ICF -iShares Cohen & Steers Realty Majors – Up 4% – ICF has really done well versus the market as a whole, up 87% vs. 52% for the S&P500 for the prior year period and also besting the S&P500 7% to 3% YTD. Realty shares took it on the chin so hard during the crash late 2008 into 2009 that investors savvy enough to buy distressed assets at the bottom saw triple digit gains not likely to be seen again until the next crash (see top ETF performers in global and sector ETFs from the 2009 bottom).
KBE -SPDR KBW Bank – Up 4% – Banking shares have been on fire of late as some of the “zombie” banks, especially Citigroup begin to show signs of life. In listening to Pandit’s testimony before Congress and the subsequent analysis of Citi’s prospects with the impending exit of the government’s stake in the company, many analysts expect Citi to be a $10 stock once again soon. The question is when. Regardless, these prospects bode very well for the financial sector as whole.
IIH -Internet Infrastructure HOLDRs – Up 4% – This ETF owes part of its recent success to Akamai, up over 8% for the week, which comprises a quarter of its weighting. With capital spending expected to rise and corporations increasingly turning to productivity over payroll expansion as the economy picks up steam, I would expect to see spending in the internet infrastructure space continue to outpace the market. IIH is up 18% vs. 3% for the S&P500 YTD.
Hottest Leveraged ETFs:
DRN – Direxion Daily Real Estate Bull 3X – Up 11% – Real estate was hot last week as cited above in the in ICF’s overview. Year to date, DRN is up over 20% vs. a gain of 3% for the S&P500.
FAS -Direxion Daily Financial Bull 3X – Up 7% – FAS has been the pinnacle of volatility and fast-trade vice for the past 2 years as Financials crept to virtual insolvency and sprang back in shocking fashion during this tepid economic recovery at large.
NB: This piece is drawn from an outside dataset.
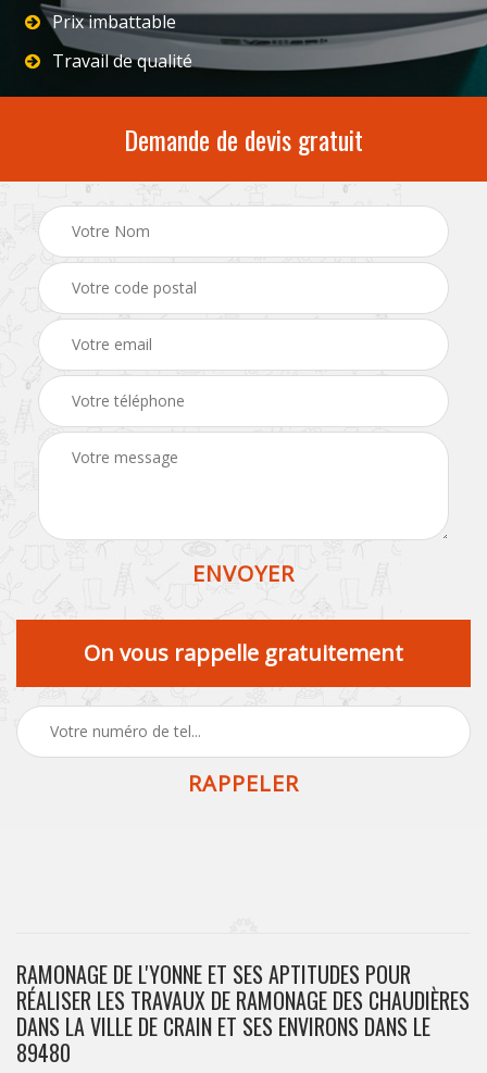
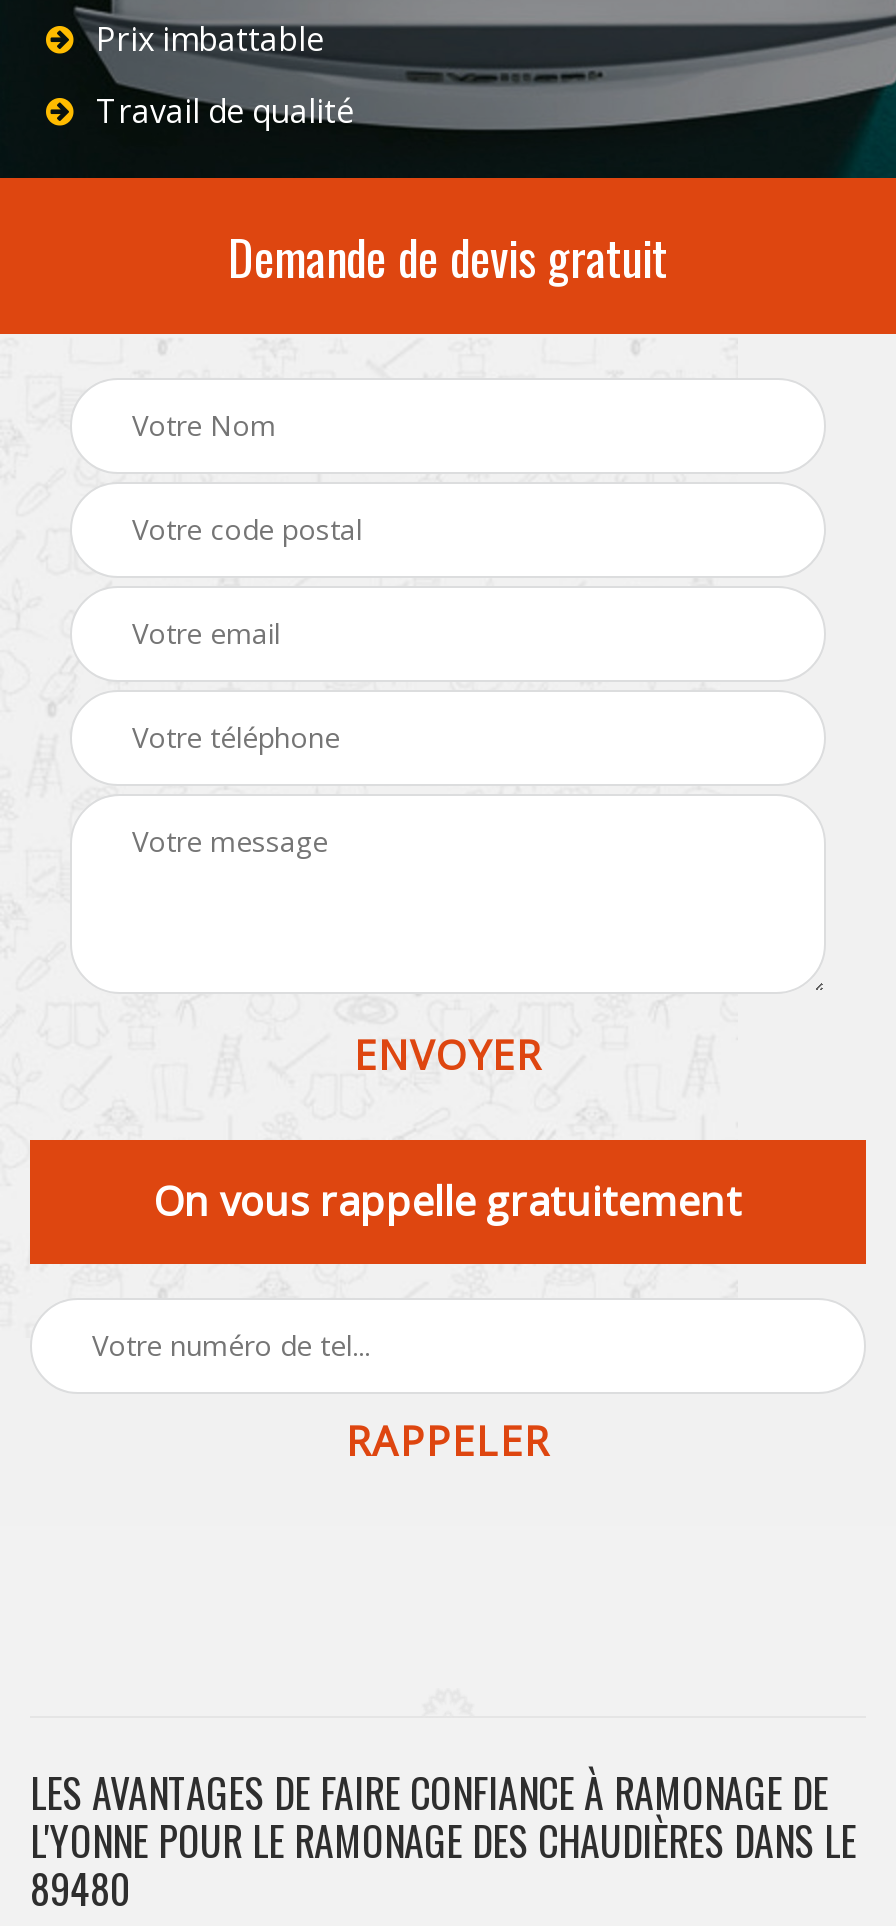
[16,958,470,1043] RAMONAGE DE L'YONNE ET SES APTITUDES POUR | RÉALISER LES TRAVAUX DE RAMONAGE DES CHAUDIÈRES | DANS LA VILLE DE CRAIN ET SES ENVIRONS DANS LE -> [30,1762,856,1870] LES AVANTAGES DE FAIRE CONFIANCE À RAMONAGE DE | L'YONNE POUR LE RAMONAGE DES CHAUDIÈRES DANS LE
Given the 3X daily rebalancing leverage employed, it is a favorite among day traders to exploit the still-volatile action on the underlying Financials sector. YTD, FAS is also up 20%.
URE -Ultra Real Estate ProShares – Up 7% – The 2X brethren of DRN fared well of course, just not to the same degree.
TNA -Direxion Daily Small Cap Bull 3X – Up 5% – With a mild up week continuing for US equities at large, the small cap index which carries higher Beta outpaced larger issues, and by overlaying 3X daily returns across a 5 day up trend, we saw a handsome 5% gain in TNA. YTD, TNA is up 26% and 83% for the prior 1 year period.
I always make it a point to highlight my disdain for leveraged ETFs as an “investment” since they tend to lose value over time regardless of the performance of the underlying benchmark given the value decay from daily rebalancing. In fact, by employing an opposing pair short leveraged ETF strategy, I’ve been capturing some great double-digit gains regardless of market direction. That being said, if you’re a retail investor considering buying or trading a leveraged ETF, just make sure you understand this phenomena. It’s not tracking error and it’s not a mistake when you lose money in one of these while the underlying benchmark is flat. It’s value decay.